--- What this task involves ---
The answer must be an exact copy of the records, with no pictures in it.

--- Information shown ---

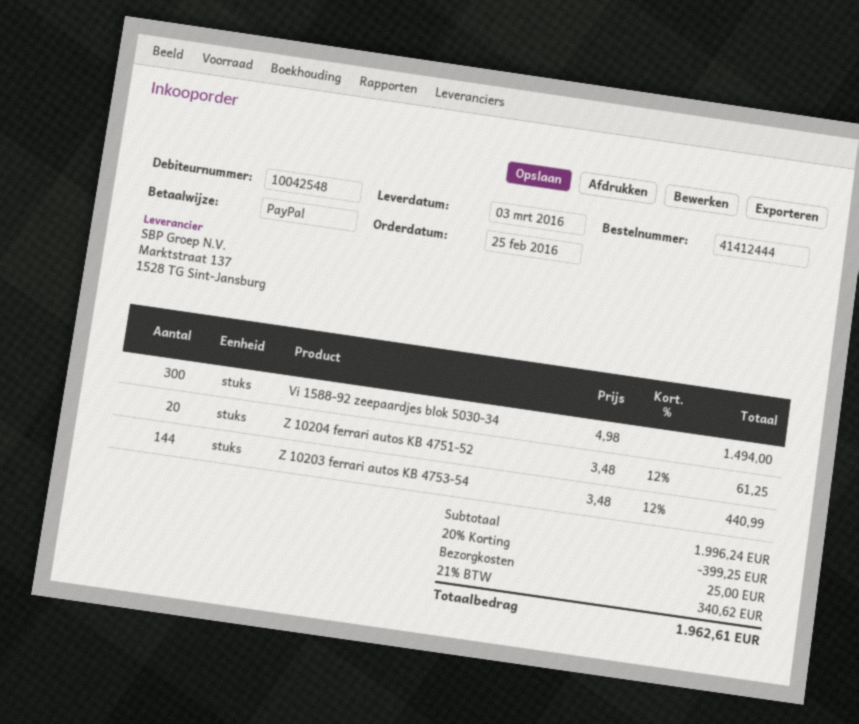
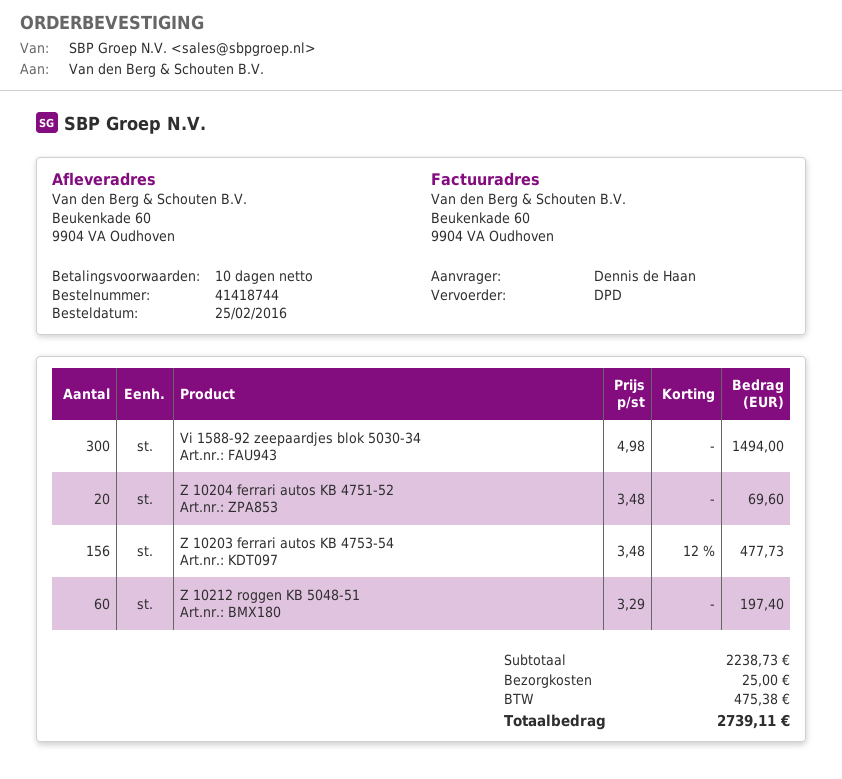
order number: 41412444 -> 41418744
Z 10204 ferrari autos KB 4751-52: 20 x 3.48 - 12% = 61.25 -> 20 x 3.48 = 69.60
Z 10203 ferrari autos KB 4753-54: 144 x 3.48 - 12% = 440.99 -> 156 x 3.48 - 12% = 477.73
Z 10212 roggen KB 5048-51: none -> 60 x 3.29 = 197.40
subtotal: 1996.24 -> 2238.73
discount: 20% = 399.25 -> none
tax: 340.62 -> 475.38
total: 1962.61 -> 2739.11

--- Solution for this problem ---
order number: 41412444 -> 41418744
Z 10204 ferrari autos KB 4751-52: 20 x 3.48 - 12% = 61.25 -> 20 x 3.48 = 69.60
Z 10203 ferrari autos KB 4753-54: 144 x 3.48 - 12% = 440.99 -> 156 x 3.48 - 12% = 477.73
Z 10212 roggen KB 5048-51: none -> 60 x 3.29 = 197.40
subtotal: 1996.24 -> 2238.73
discount: 20% = 399.25 -> none
tax: 340.62 -> 475.38
total: 1962.61 -> 2739.11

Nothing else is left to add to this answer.